Pertemuan akan berlangsung di Galeri Nasirun, Wates, sebuah ruang seni yang telah menjadi pusat inspirasi dan spiritualitas kebudayaan Indonesia kontemporer. Namun diyakini ini bukan sekadar temu sapa antar seniman, melainkan langkah lanjut dari visi diplomasi budaya yang digagas Moeldoko atas prakarsa forum Sakuranesia “Friend-Ship” Japan–Indonesia Cultural Dialogue di Paviliun Indonesia, Expo Osaka 2025.
Bunta Inoue dikenal dengan karya-karyanya yang memadukan filosofi Zen, teknik tradisional Jepang seperti washi dan emas lembaran, serta kesadaran ekologis, datang membawa semangat “INSPIRATIONS”. Serangkaian karya yang mengolah warisan spiritual Jepang dalam bahasa visual global.
Di sisi lain, Nasirun mewakili denyut kebudayaan nusantara, dari wayang kulit, mitologi Jawa, hingga satire sosial dalam bentuk lukisan dan instalasi.

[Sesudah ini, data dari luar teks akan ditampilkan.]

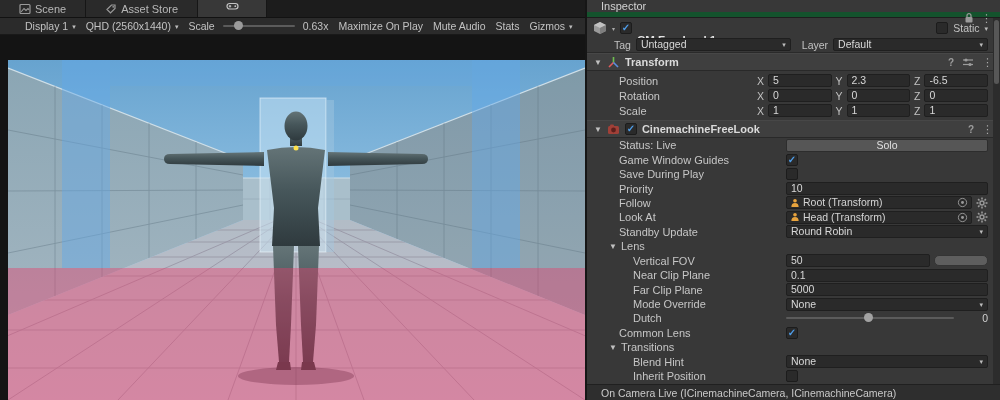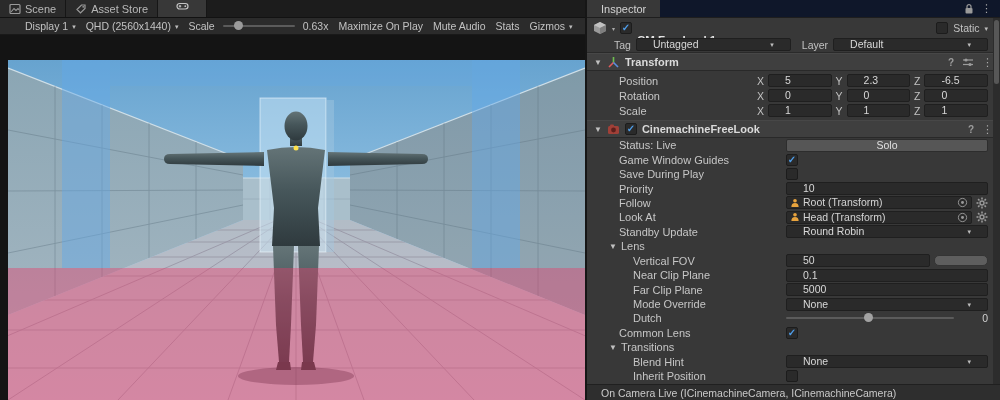"Scene" .tab { padding: 0 9px -> 0 19px }
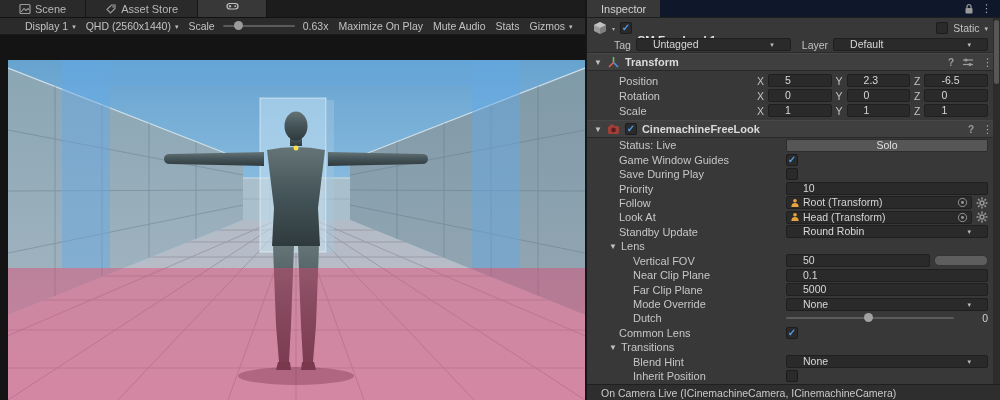"Inspector" .insp-tabbar { background: #0f172a -> #14532d; flex-direction: none -> column }
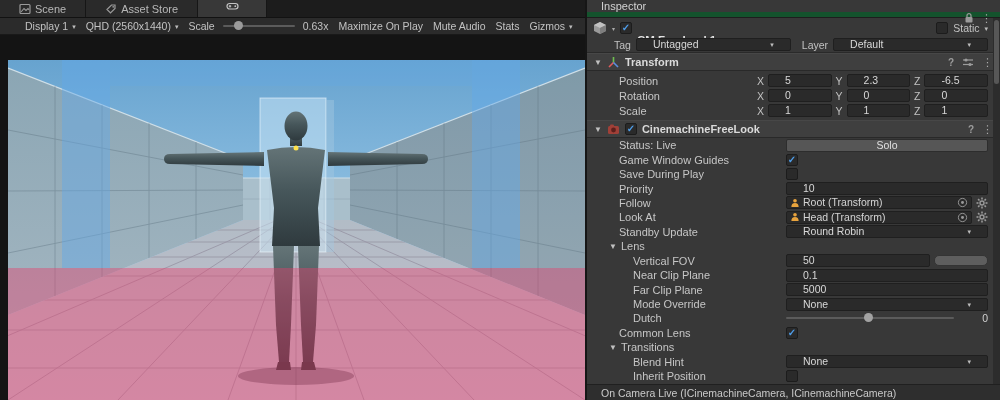"Untagged" .field { padding: 0 16px -> 0 4px }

Keduanya mewakili kekuatan budaya sebagai diplomasi soft power, yang tidak bersaing untuk menang, tetapi bersanding untuk memahami. Pertemuan ini tidak hanya menjadi peristiwa kesenian, tetapi juga peristiwa politik-politik dalam pengertian tertinggi, membangun negara berperasaan, sebagaimana diungkap Moeldoko di Osaka.